German Foreign Minister Frank-Walter Steinmeier
German Foreign Minister Frank-Walter SteinmeierFlash 90

Germany's Foreign Minister, Frank-Walter Steinmeier, on Tuesday said that refugees who find shelter in his country must reject anti-Semitism, The Associated Press reported.

According to the report, Steinmeier said that whoever comes to Germany has to accept that "anti-Semitism is against our constitution, against our civilization — against everything we believe in and everything we have learned."

Speaking at a conference on anti-Semitism in Berlin, the German minister said that "there is and can be no place for anti-Semitism in our understanding of a free, democratic and tolerant Germany."

The comments come as Germany has been debating how to integrate more than 1 million asylum-seekers who arrived last year, most of them Muslims from Syria, Iraq and Afghanistan.

Anti-Semitism has been a problem throughout Europe and has not skipped Germany, where during the 2014 war in Gaza, protesters waving Palestinian Authority flags (PA) shouted anti-Semitic slogans at rallies against Israeli military action.

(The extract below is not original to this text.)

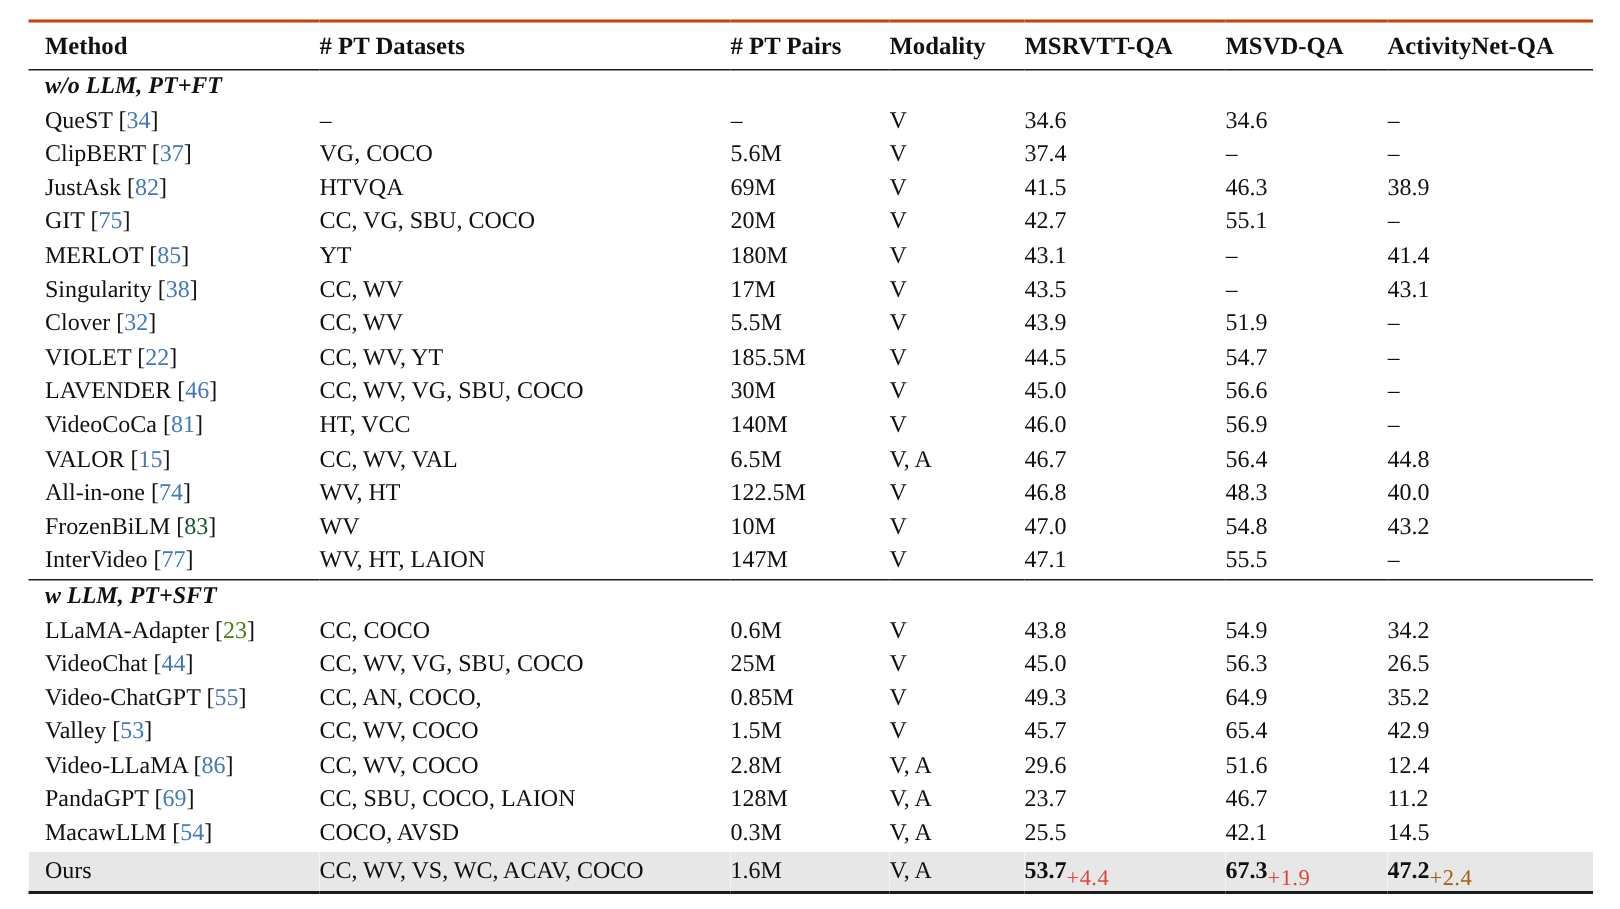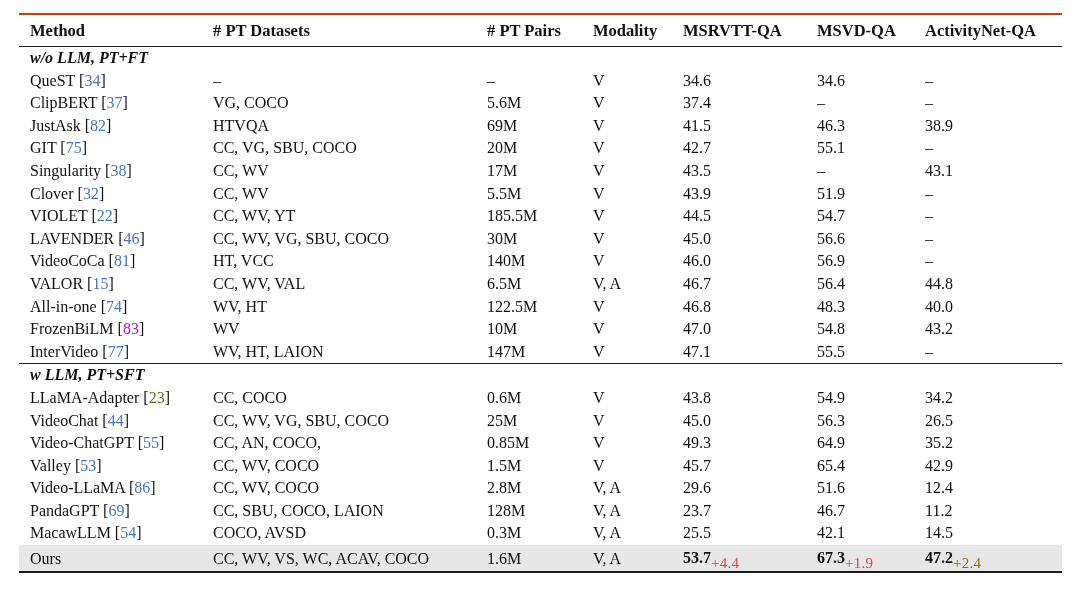"MERLOT [85]" tr { html: none -> <tr> <td>MERLOT [<span>85</span>]</td> <td>YT</td> <td>180M</td> <td>V</td> <td>43.1</td> <td>–</td> <td>41.4</td> </tr> }
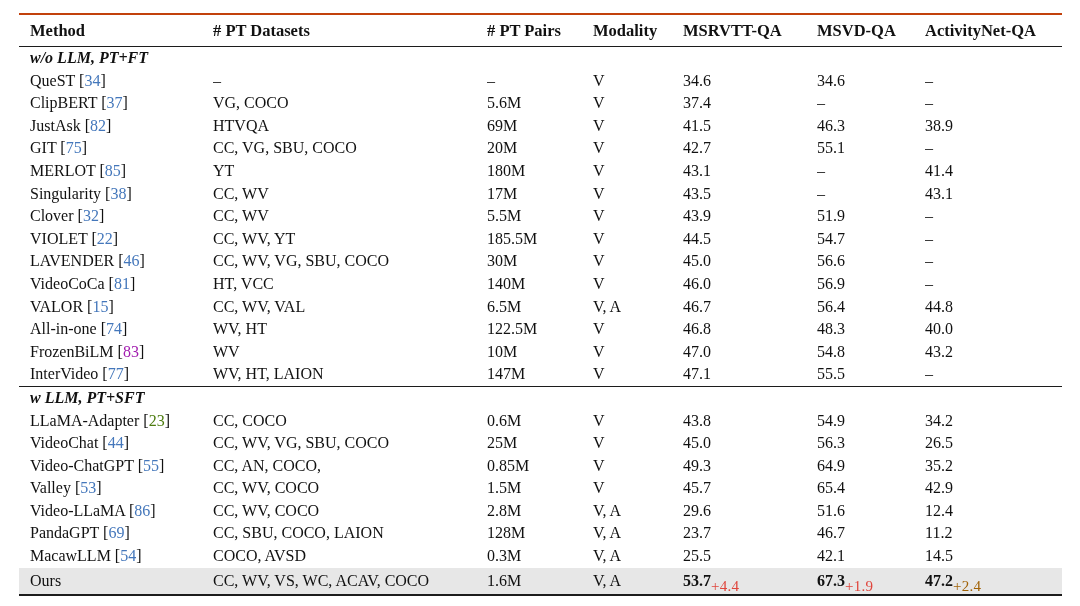"83" span.cite { color: #a21caf -> #14532d }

Exclaiming "Allahu Akbar" (God is great), crowds in Berlin have reportedly yelled "Death to Israel" and chanted "Zionists are fascists, killing children and civilians".

In one particularly shocking video, thousands of demonstrators could be heard chanting "Jew, Jew, cowardly pig, come on out and fight on your own".

To top that, a Berlin imam has openly prayed for the annihilation of Zionist Jews, asking Allah to "kill them to the very last one." 

German Chancellor Angela Merkel admitted recently that anti-Semitism is "more widespread" in Germany than some believe.

Anti-Semitism, she said in January, is more "widespread than we imagine, and that's why we have to make intensive efforts against it." The Chancellor noted the negative effects of anti-Semitic propaganda online and attempts to combat it.